**EXERCISE PROMPT**
Please copy the records below word for word, leaving out the pictures.

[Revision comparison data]
= = = = = = =
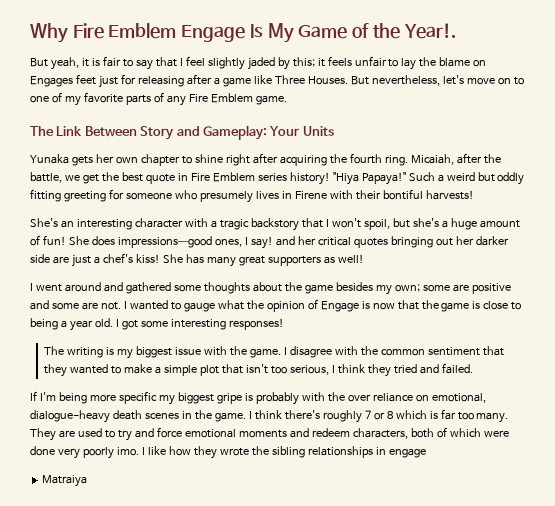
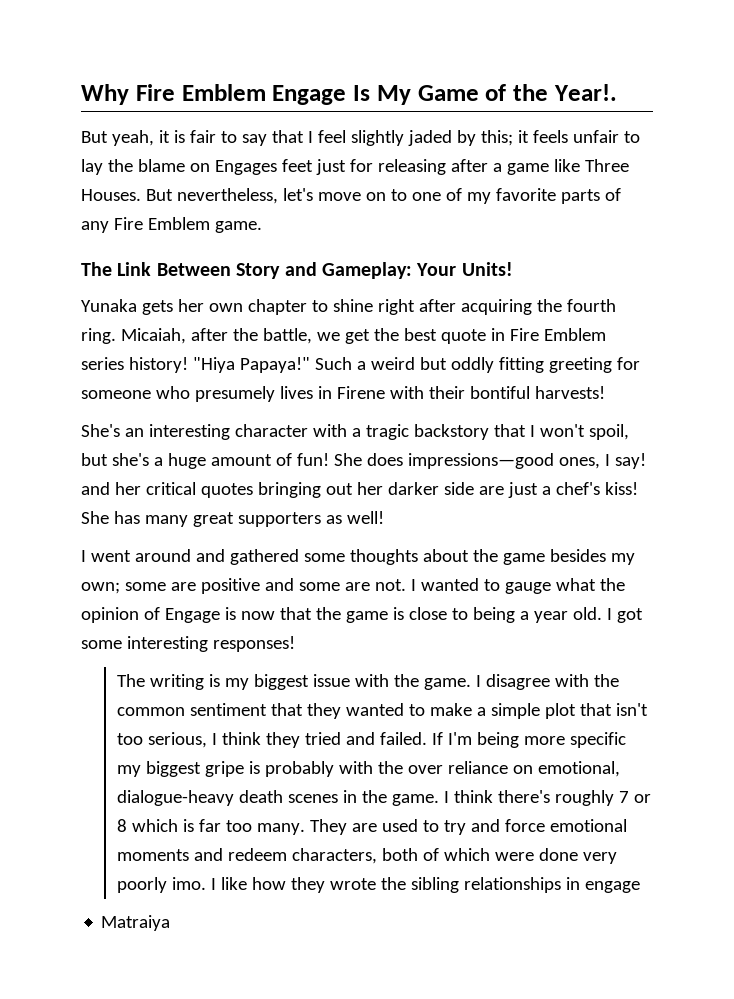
- The Link Between Story and Gameplay: Your Units
+ The Link Between Story and Gameplay: Your Units!
- I disagree with the common sentiment that they wanted to make a simple plot that isn't too serious, I think they tried and failed.
- If I'm being more specific my biggest gripe is probably with the over reliance on emotional, dialogue-heavy death scenes in the game.
+ I disagree with the common sentiment that they wanted to make a simple plot that isn't too serious, I think they tried and failed. If I'm being more specific my biggest gripe is probably with the over reliance on emotional, dialogue-heavy death scenes in the game.

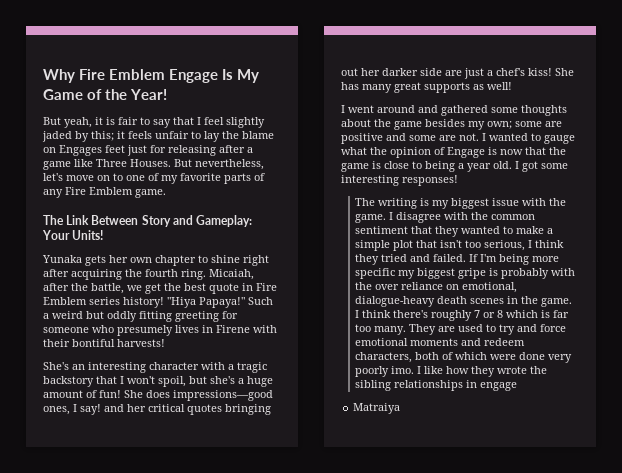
- Why Fire Emblem Engage Is My Game of the Year!.
+ Why Fire Emblem Engage Is My Game of the Year!
- She has many great supporters as well!
+ She has many great supports as well!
= = = = = = =
**ANSWER TO THIS PROBLEM**
- The Link Between Story and Gameplay: Your Units
+ The Link Between Story and Gameplay: Your Units!
- I disagree with the common sentiment that they wanted to make a simple plot that isn't too serious, I think they tried and failed.
- If I'm being more specific my biggest gripe is probably with the over reliance on emotional, dialogue-heavy death scenes in the game.
+ I disagree with the common sentiment that they wanted to make a simple plot that isn't too serious, I think they tried and failed. If I'm being more specific my biggest gripe is probably with the over reliance on emotional, dialogue-heavy death scenes in the game.

- Why Fire Emblem Engage Is My Game of the Year!.
+ Why Fire Emblem Engage Is My Game of the Year!
- She has many great supporters as well!
+ She has many great supports as well!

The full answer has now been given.